L’événement a réuni environ 200 participants, incluant des experts, des chercheurs, des acteurs de collectivités territoriales, des organisations de la société civile et des étudiants, venus de plusieurs pays d’Afrique (Bénin, Burkina Faso, Cameroun, Niger, Sénégal, Tchad, Madagascar, Togo) et de France.
L’objectif principal du forum, co-organisé par la commune des Lacs 1, le Programme solidarité-eau (pS-Eau) et le Conseil de Concertation pour l’Eau et l’Assainissement de base au Togo (CCEABT), était de favoriser les échanges techniques et institutionnels pour améliorer la gestion locale des services essentiels. Les débats ont été structurés autour de dix sessions clés, couvrant la gestion du service public d’eau potable, les déchets solides, l’assainissement liquide et la gestion intégrée des ressources en eau (GIRE). Les présentations ont permis de comparer des modèles techniques et législatifs appliqués au Togo, à Madagascar, au Cameroun et en France, en mettant l’accent sur la viabilité économique des solutions et leur adaptation aux contextes locaux.
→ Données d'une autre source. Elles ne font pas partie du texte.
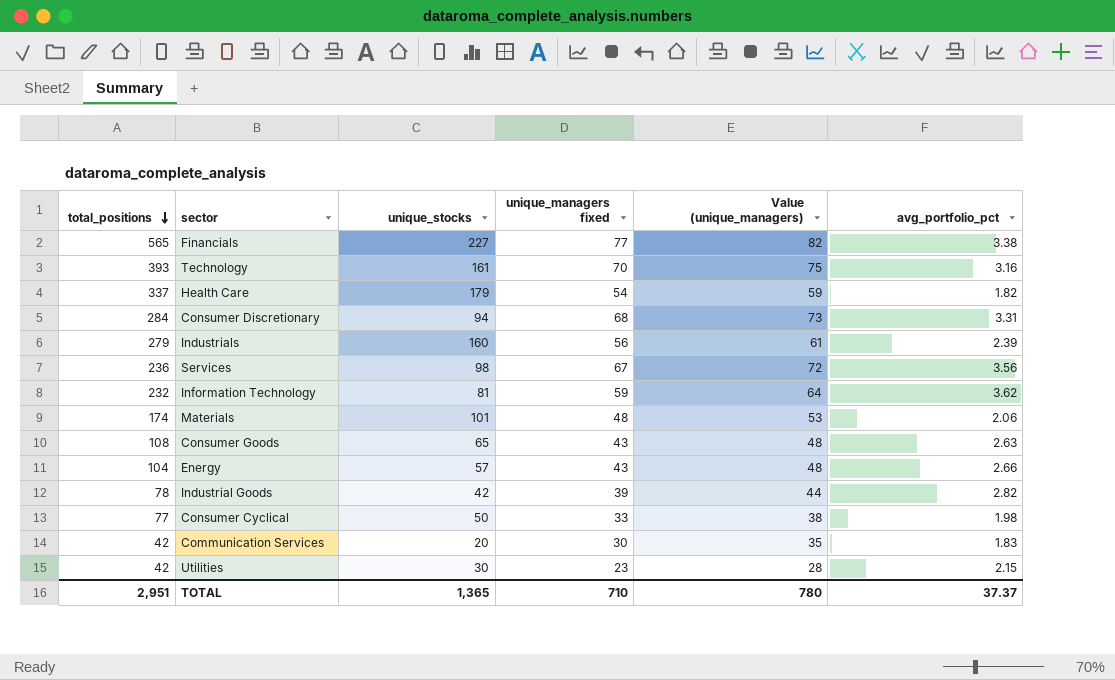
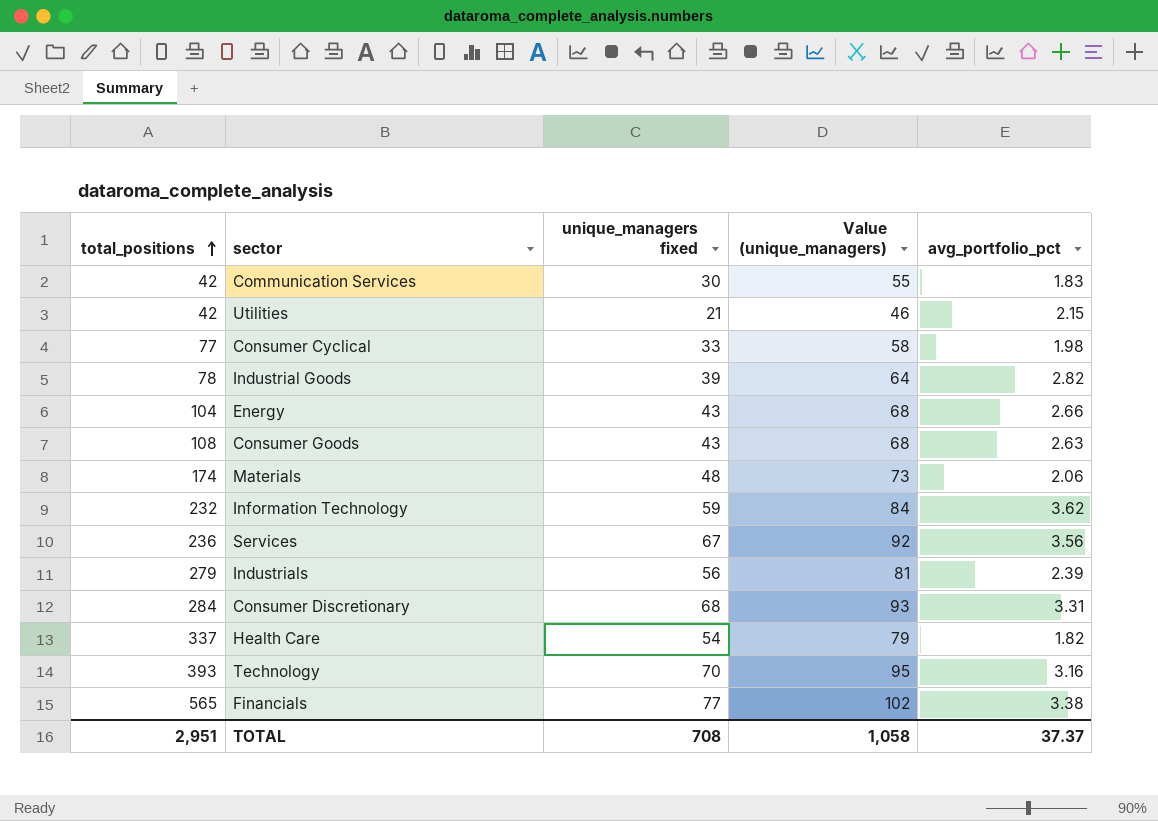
row order: total_positions descending -> total_positions ascending
column unique_stocks | position: 3 -> none
column Value (unique_managers) | formula: [unique_managers fixed] + 5 -> [unique_managers fixed] + 25
Utilities | unique_managers fixed: 23 -> 21
TOTAL | unique_managers fixed: 710 -> 708
TOTAL | Value (unique_managers): 780 -> 1,058

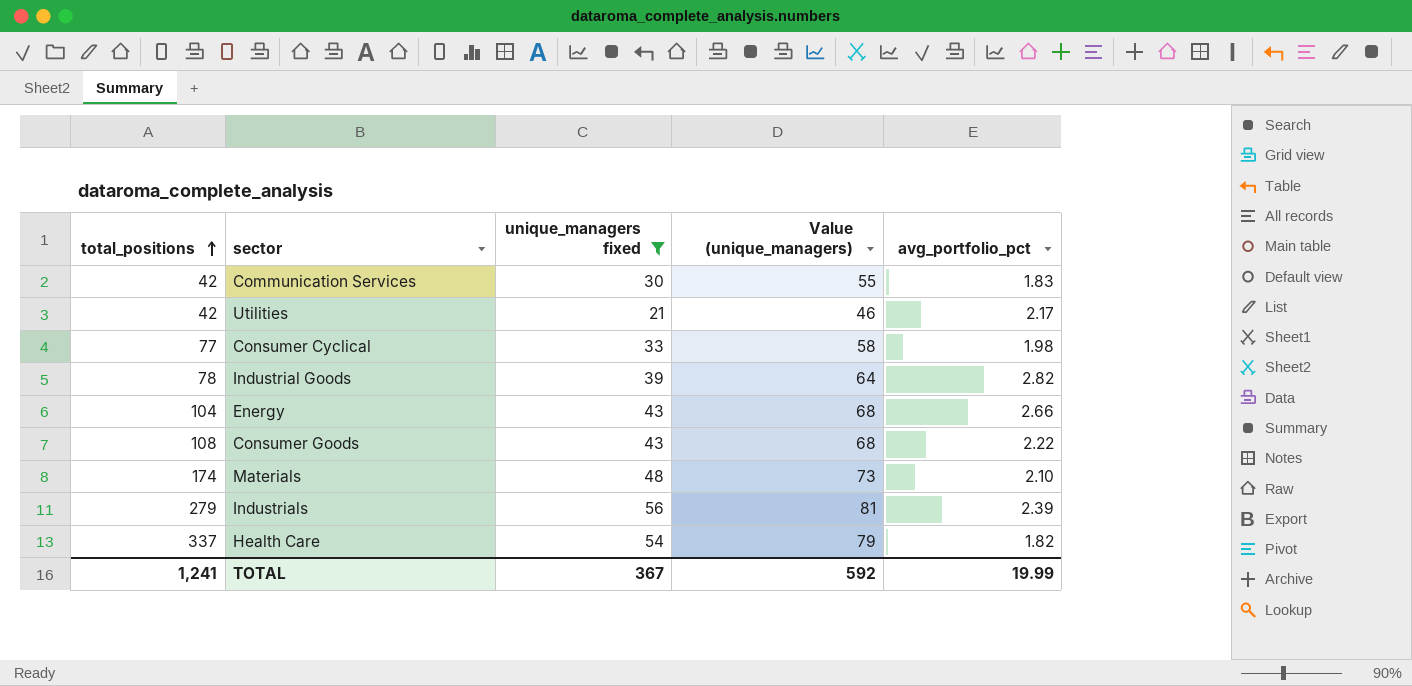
filter: none -> unique_managers fixed <= 56
Utilities | avg_portfolio_pct: 2.15 -> 2.17
Consumer Goods | avg_portfolio_pct: 2.63 -> 2.22
Materials | avg_portfolio_pct: 2.06 -> 2.10
TOTAL | total_positions: 2,951 -> 1,241
TOTAL | unique_managers fixed: 708 -> 367
TOTAL | Value (unique_managers): 1,058 -> 592
TOTAL | avg_portfolio_pct: 37.37 -> 19.99

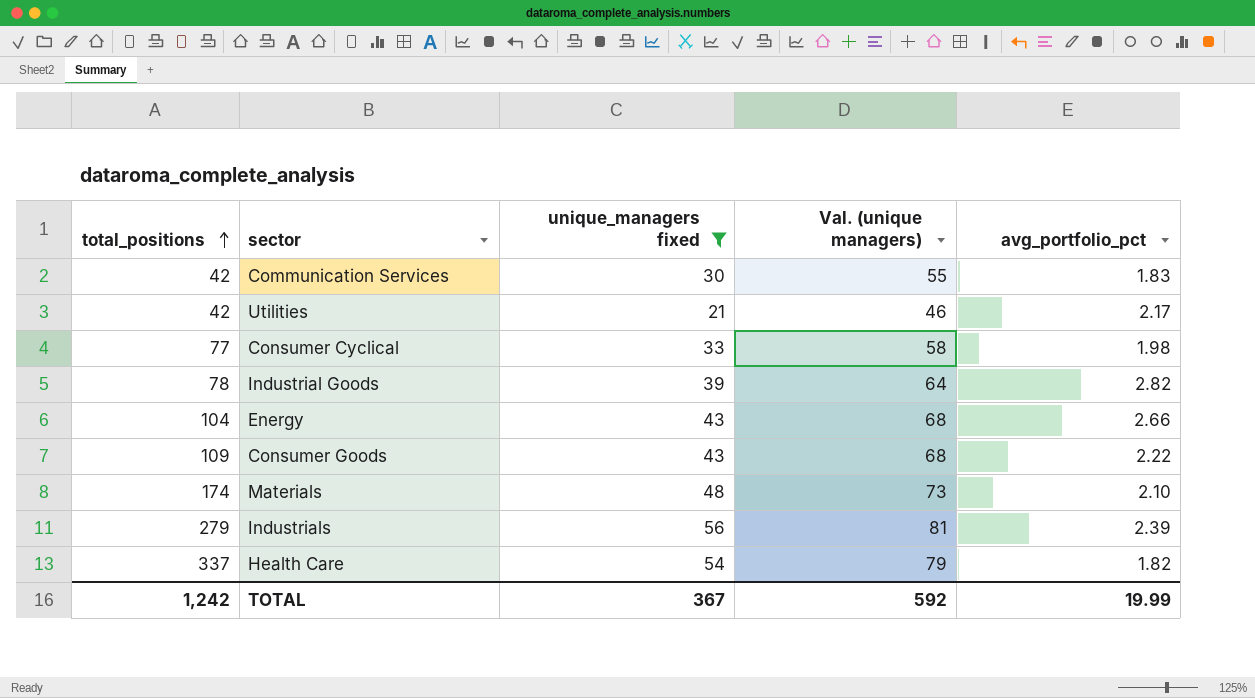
column name: Value (unique_managers) -> Val. (unique managers)
Consumer Goods | total_positions: 108 -> 109
TOTAL | total_positions: 1,241 -> 1,242

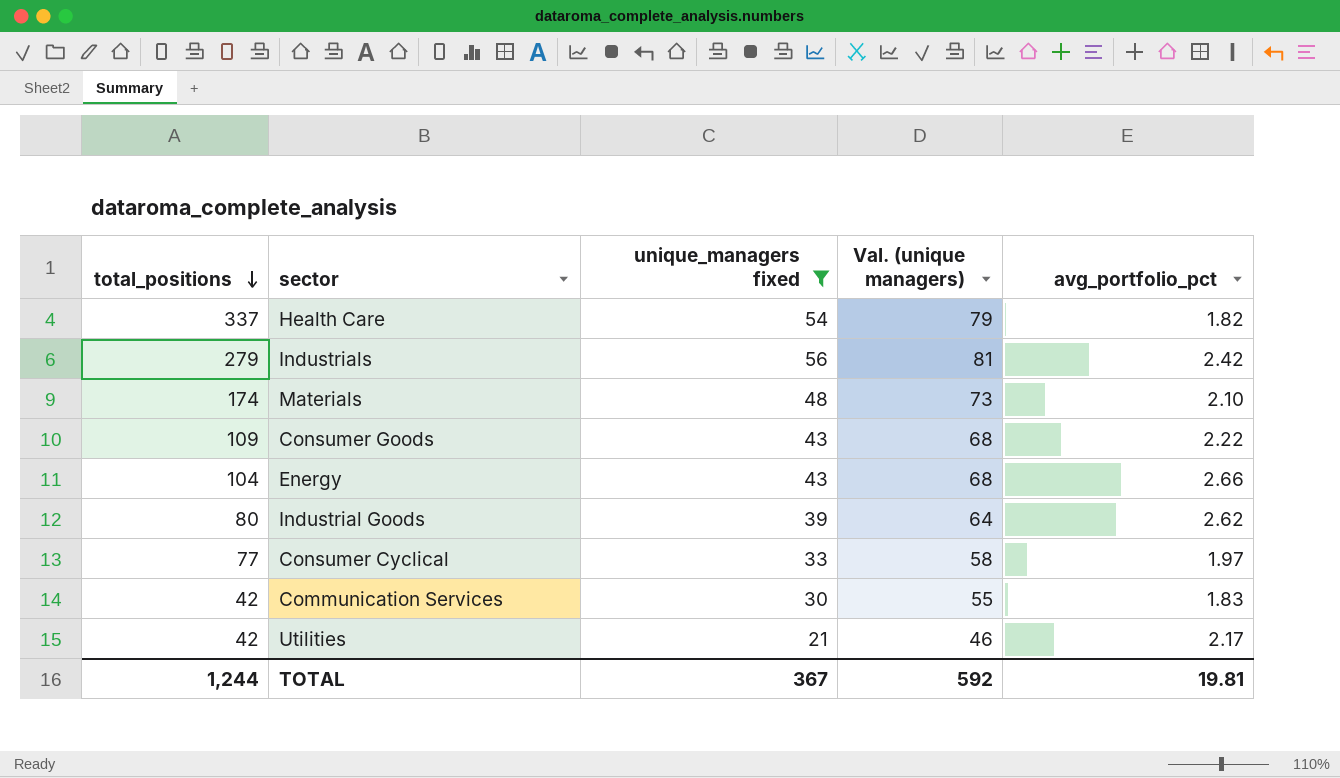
row order: total_positions ascending -> total_positions descending
Industrials | avg_portfolio_pct: 2.39 -> 2.42
Industrial Goods | total_positions: 78 -> 80
Industrial Goods | avg_portfolio_pct: 2.82 -> 2.62
Consumer Cyclical | avg_portfolio_pct: 1.98 -> 1.97
TOTAL | total_positions: 1,242 -> 1,244
TOTAL | avg_portfolio_pct: 19.99 -> 19.81

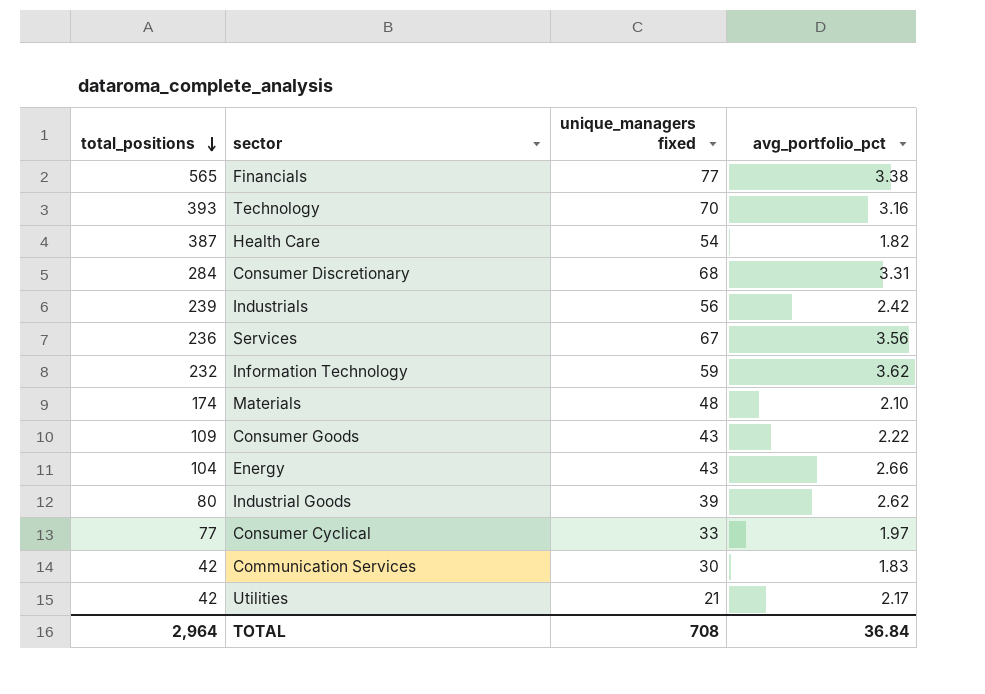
filter: unique_managers fixed <= 56 -> none
column Val. (unique managers) | formula: [unique_managers fixed] + 25 -> none
Health Care | total_positions: 337 -> 387
Industrials | total_positions: 279 -> 239
TOTAL | total_positions: 1,244 -> 2,964
TOTAL | unique_managers fixed: 367 -> 708
TOTAL | avg_portfolio_pct: 19.81 -> 36.84

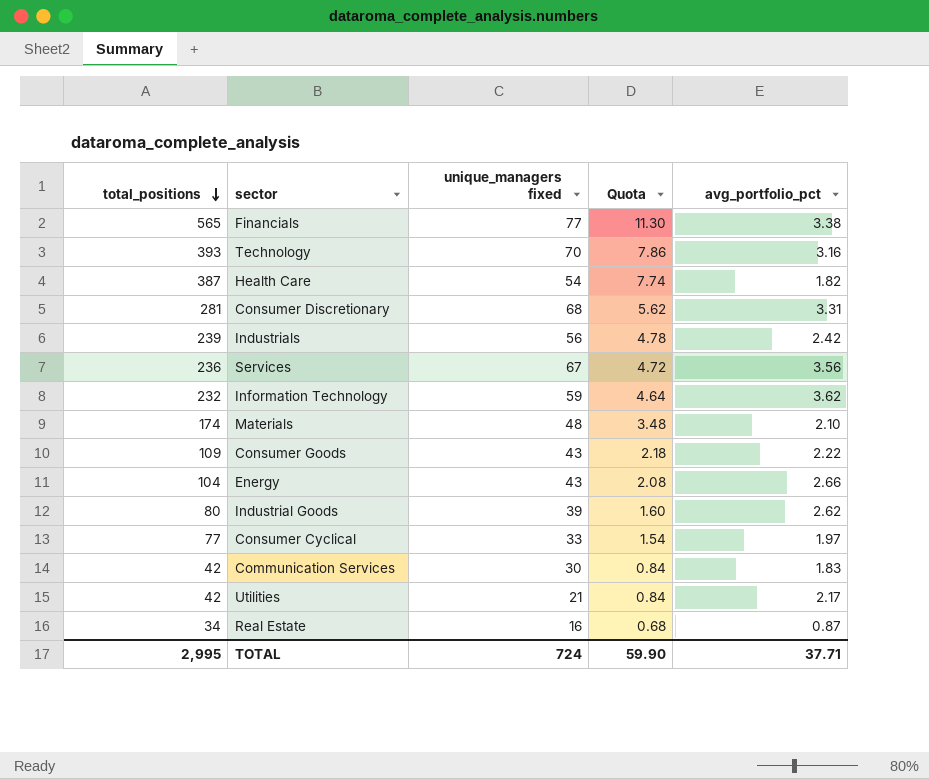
column Quota | formula: none -> [total_positions] * 0.02
Consumer Discretionary | total_positions: 284 -> 281
row Real Estate: none -> 34 | 16 | 0.68 | 0.87
TOTAL | total_positions: 2,964 -> 2,995
TOTAL | unique_managers fixed: 708 -> 724
TOTAL | avg_portfolio_pct: 36.84 -> 37.71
Les participants ont adopté une série de résolutions concrètes, désignées sous le nom de l’Acte d’Aného. Ces résolutions entendent apporter des solutions durables aux problèmes d’accès à l’eau potable, à l’assainissement et à la gestion des déchets rencontrés dans les collectivités africaines. Les actions recommandées incluent :
- Le renforcement du cadre juridique et institutionnel pour la Délégation du service public de l’eau potable et de l’assainissement.
- La défiscalisation de l’eau distribuée aux bornes fontaines.
- La structuration de filières complètes pour la collecte, le traitement et la valorisation des déchets.
- La mise en place de mécanismes financiers dédiés à la protection et à la restauration des écosystèmes aquatiques.
- L’encouragement de la coopération entre communes et la collaboration transfrontalière pour une gestion durable des ressources en eau.
- La mobilisation des bailleurs de fonds internationaux (comme l’Agence française de développement et la Délégation de l’Union européenne au Togo, qui ont soutenu financièrement cette édition) sur des projets réalistes et bien définis.